## Activity
Nothing in the entries may change when they are transcribed.

===== Dataset excerpts =====

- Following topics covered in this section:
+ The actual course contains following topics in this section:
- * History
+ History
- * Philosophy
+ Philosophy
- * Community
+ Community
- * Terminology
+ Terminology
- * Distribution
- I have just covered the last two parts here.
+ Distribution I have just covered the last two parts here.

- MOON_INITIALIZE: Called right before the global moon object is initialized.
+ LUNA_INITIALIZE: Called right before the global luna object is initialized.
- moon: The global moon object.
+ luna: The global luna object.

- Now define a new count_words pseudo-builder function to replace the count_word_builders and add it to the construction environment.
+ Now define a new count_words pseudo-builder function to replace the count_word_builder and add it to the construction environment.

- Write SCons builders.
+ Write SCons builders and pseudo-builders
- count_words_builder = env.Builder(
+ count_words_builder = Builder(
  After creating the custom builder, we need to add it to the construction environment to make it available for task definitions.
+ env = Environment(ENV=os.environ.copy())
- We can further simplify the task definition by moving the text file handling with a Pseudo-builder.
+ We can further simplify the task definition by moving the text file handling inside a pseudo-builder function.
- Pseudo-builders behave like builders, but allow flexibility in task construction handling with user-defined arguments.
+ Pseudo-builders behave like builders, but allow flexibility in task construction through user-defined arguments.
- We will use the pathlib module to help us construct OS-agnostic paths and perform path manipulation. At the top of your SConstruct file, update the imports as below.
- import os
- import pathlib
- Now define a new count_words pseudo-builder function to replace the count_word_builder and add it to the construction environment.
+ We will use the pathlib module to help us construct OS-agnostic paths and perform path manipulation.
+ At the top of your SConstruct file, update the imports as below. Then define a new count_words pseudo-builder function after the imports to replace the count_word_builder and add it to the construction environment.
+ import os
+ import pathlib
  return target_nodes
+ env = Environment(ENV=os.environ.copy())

=====

## Answer area
- Following topics covered in this section:
+ The actual course contains following topics in this section:
- * History
+ History
- * Philosophy
+ Philosophy
- * Community
+ Community
- * Terminology
+ Terminology
- * Distribution
- I have just covered the last two parts here.
+ Distribution I have just covered the last two parts here.

- MOON_INITIALIZE: Called right before the global moon object is initialized.
+ LUNA_INITIALIZE: Called right before the global luna object is initialized.
- moon: The global moon object.
+ luna: The global luna object.

- Now define a new count_words pseudo-builder function to replace the count_word_builders and add it to the construction environment.
+ Now define a new count_words pseudo-builder function to replace the count_word_builder and add it to the construction environment.

- Write SCons builders.
+ Write SCons builders and pseudo-builders
- count_words_builder = env.Builder(
+ count_words_builder = Builder(
  After creating the custom builder, we need to add it to the construction environment to make it available for task definitions.
+ env = Environment(ENV=os.environ.copy())
- We can further simplify the task definition by moving the text file handling with a Pseudo-builder.
+ We can further simplify the task definition by moving the text file handling inside a pseudo-builder function.
- Pseudo-builders behave like builders, but allow flexibility in task construction handling with user-defined arguments.
+ Pseudo-builders behave like builders, but allow flexibility in task construction through user-defined arguments.
- We will use the pathlib module to help us construct OS-agnostic paths and perform path manipulation. At the top of your SConstruct file, update the imports as below.
- import os
- import pathlib
- Now define a new count_words pseudo-builder function to replace the count_word_builder and add it to the construction environment.
+ We will use the pathlib module to help us construct OS-agnostic paths and perform path manipulation.
+ At the top of your SConstruct file, update the imports as below. Then define a new count_words pseudo-builder function after the imports to replace the count_word_builder and add it to the construction environment.
+ import os
+ import pathlib
  return target_nodes
+ env = Environment(ENV=os.environ.copy())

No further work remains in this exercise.